WASHINGTON (Reuters) - U.S. private-sector hiring hit a 1-1/2-year high in June, reinforcing views that momentum was building to carry the economy through the rest of the year after a dismal start.
Wednesday’s report from payrolls processor ADP added to other bullish data ranging from manufacturing to auto sales that has suggested the economy has bounced back smartly after a first-quarter slump.
“This is further proof that recent weaker growth numbers are not a true reflection of the U.S. economy,” said Stuart Hoffman, chief economist at PNC Financial Services in Pittsburgh.
Private employers added 281,000 workers to payrolls last month, up from 179,000 in May, ADP said. June’s increase, which topped economists’ expectations for a gain of only 200,000 jobs, was the largest since November 2012.
Coming a day before the government’s comprehensive employment report for June, the ADP data increased the likelihood of another month of strong nonfarm payrolls growth, economists said.
Most, however, maintained their forecasts for the government data, noting that the ADP report, which is jointly developed with Moody’s Analytics, was not a reliable indicator of overall jobs growth.
Payrolls probably increased by 212,000 in June after rising by 217,000 the prior month, according to a Reuters poll of economists. The Labor Department is schedule to release its jobs tally at 8:30 a.m. EDT (1230 GMT) on Thursday.
In a separate report, the National Federation of Independent Businesses said small business hiring increased in June for a ninth straight month, the longest string of gains since 2006.
“The ADP data, along with many other labor market indicators, suggest that firms have not pulled back on payrolls despite the weak growth during the first half of the year,” said Daniel Silver, an economist at JPMorgan in New York.
Gross domestic product contracted at a 2.9 percent annual pace in the first quarter. Growth in the second quarter is forecast at around a 3.5 percent rate.
That better outlook was underscored by data on Tuesday showing sales of automobiles hit their highest level in almost eight years in June and factories expanded at a steady clip.
Even housing, which has struggled following a run-up in mortgage rates last year, is showing signs of life. But higher borrowing costs remain a constraint, with applications for loans to buy homes falling for a third straight week last week.
With the economy’s fortunes improving, some economists said the U.S. Federal Reserve’s ultra easy monetary policy was no longer warranted. The central bank is reducing the amount of money it is injecting into the economy, but has yet to signal an intention to raise interest rates anytime soon.

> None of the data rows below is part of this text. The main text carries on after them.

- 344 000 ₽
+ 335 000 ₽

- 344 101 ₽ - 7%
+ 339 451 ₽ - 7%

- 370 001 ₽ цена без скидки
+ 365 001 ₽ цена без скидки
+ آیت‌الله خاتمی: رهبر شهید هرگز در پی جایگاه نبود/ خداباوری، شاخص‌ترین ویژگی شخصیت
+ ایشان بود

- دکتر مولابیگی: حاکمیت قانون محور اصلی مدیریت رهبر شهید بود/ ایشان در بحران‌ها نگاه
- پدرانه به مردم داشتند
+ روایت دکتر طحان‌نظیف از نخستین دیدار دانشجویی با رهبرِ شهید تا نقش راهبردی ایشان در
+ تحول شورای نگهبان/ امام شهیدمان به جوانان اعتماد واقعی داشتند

“This is a further warning sign that the Fed is falling behind in its guidance on the future path for interest rates,” said John Ryding, chief economist at RDQ Economics in New York.
The Fed has held benchmark overnight rates near zero since late-2008.

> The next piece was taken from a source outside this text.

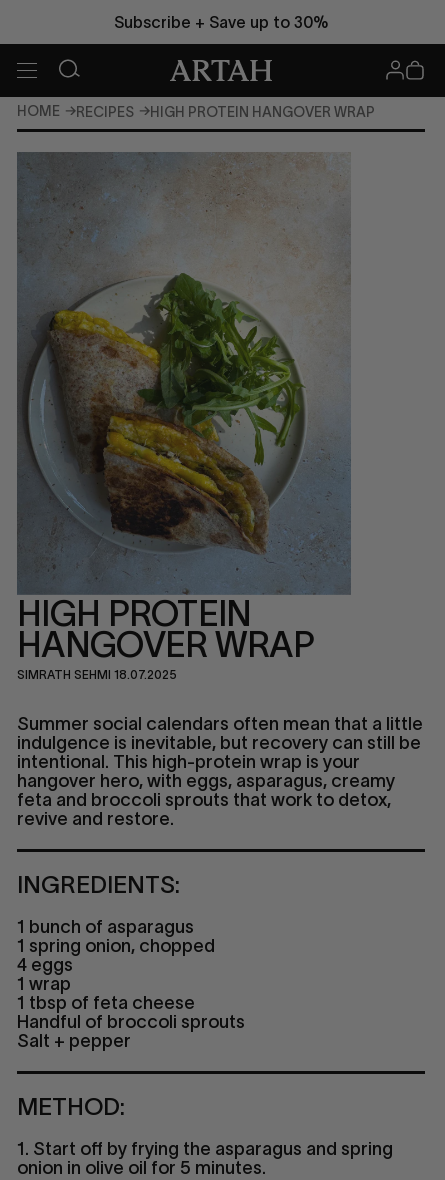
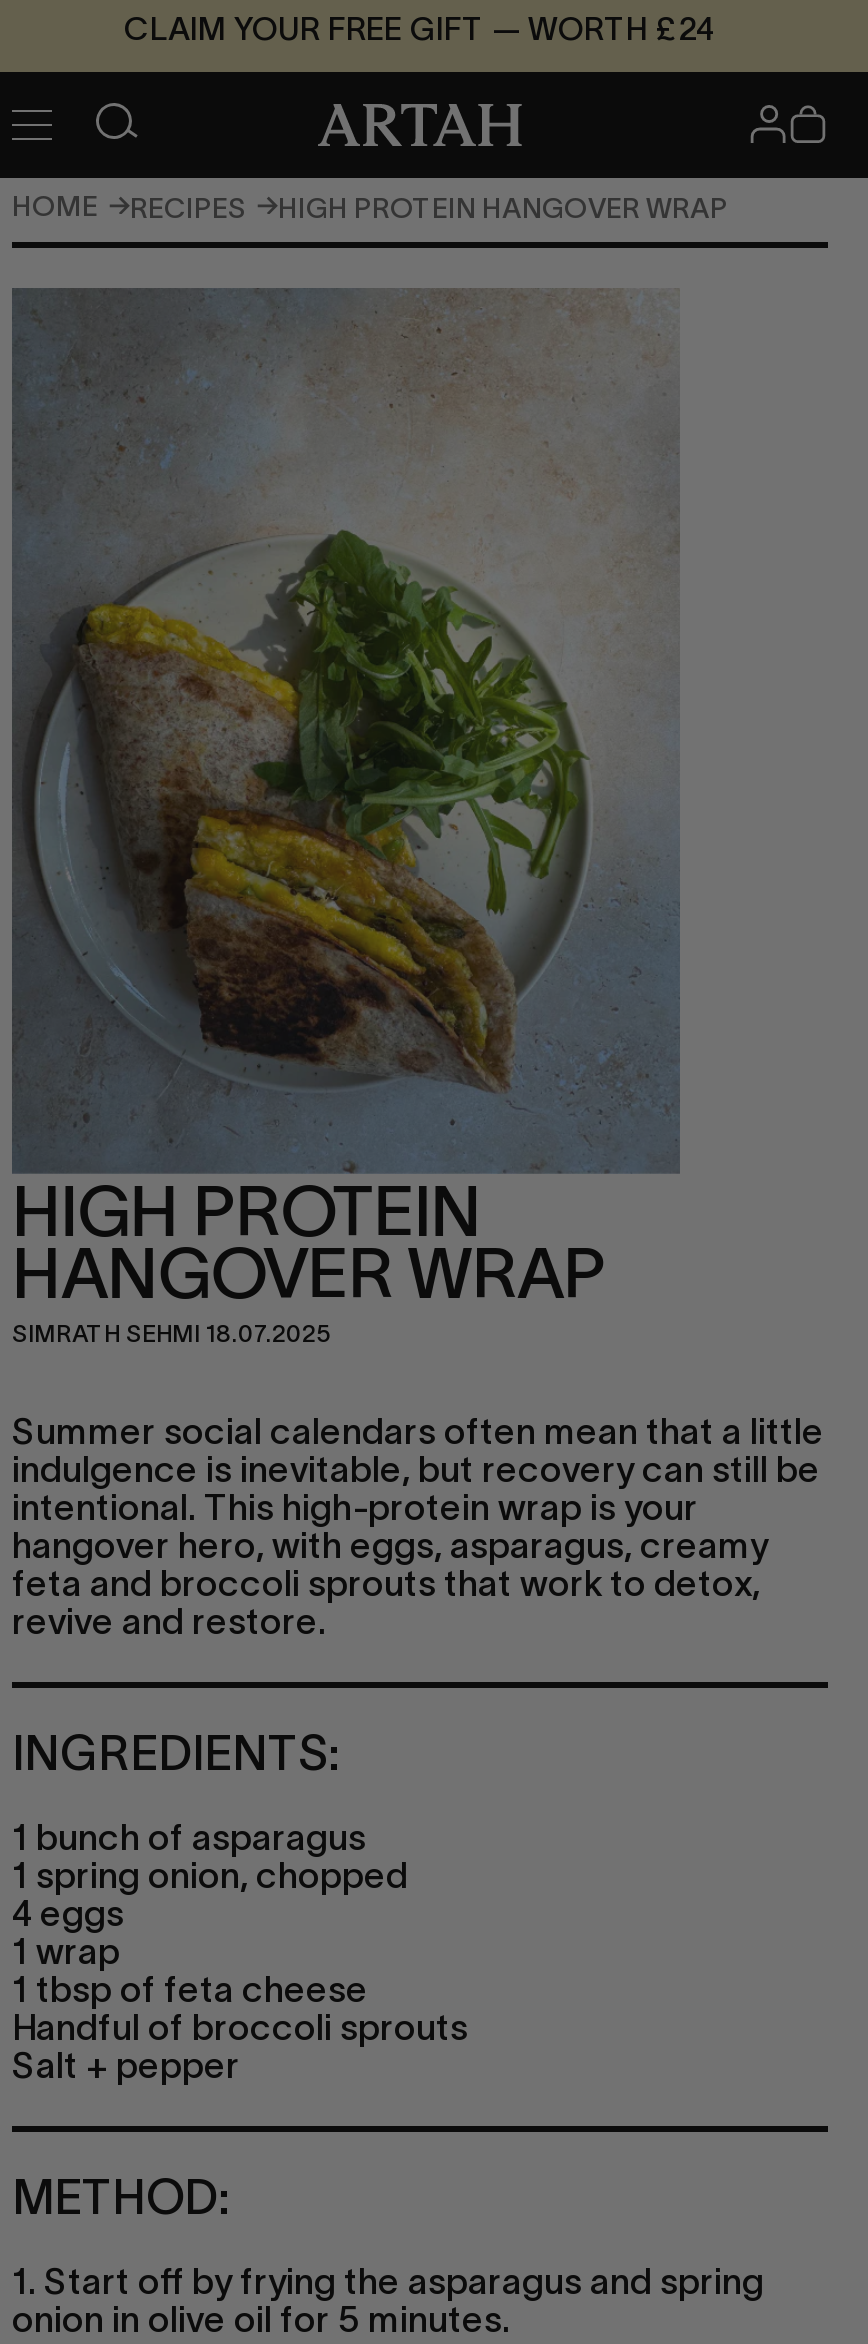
- Subscribe + Save up to 30%
+ CLAIM YOUR FREE GIFT — WORTH £24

U.S. stocks were flat after the data on Wednesday, while bond yields rose, with the 10-year Treasury note hitting 2.61 percent. The dollar firmed against a basket of currencies.
While a separate Commerce Department report showed orders received by factories fell in May on a sharp drop in bookings for defense goods, inventories recorded their biggest increase since October 2011, a boost to second-quarter growth.
Unfilled orders at factories also rose, as did shipments, brightening the outlook for manufacturing.
A slow pace of inventory accumulation was one of the main drags on growth in the first quarter.
Last month, job gains in the private sector were broad-based. Construction payrolls increased by 36,000, the biggest gain since February 2006. Manufacturing added 12,000 jobs.
Professional business services employers hired 77,000 workers last month, the most since November 2012.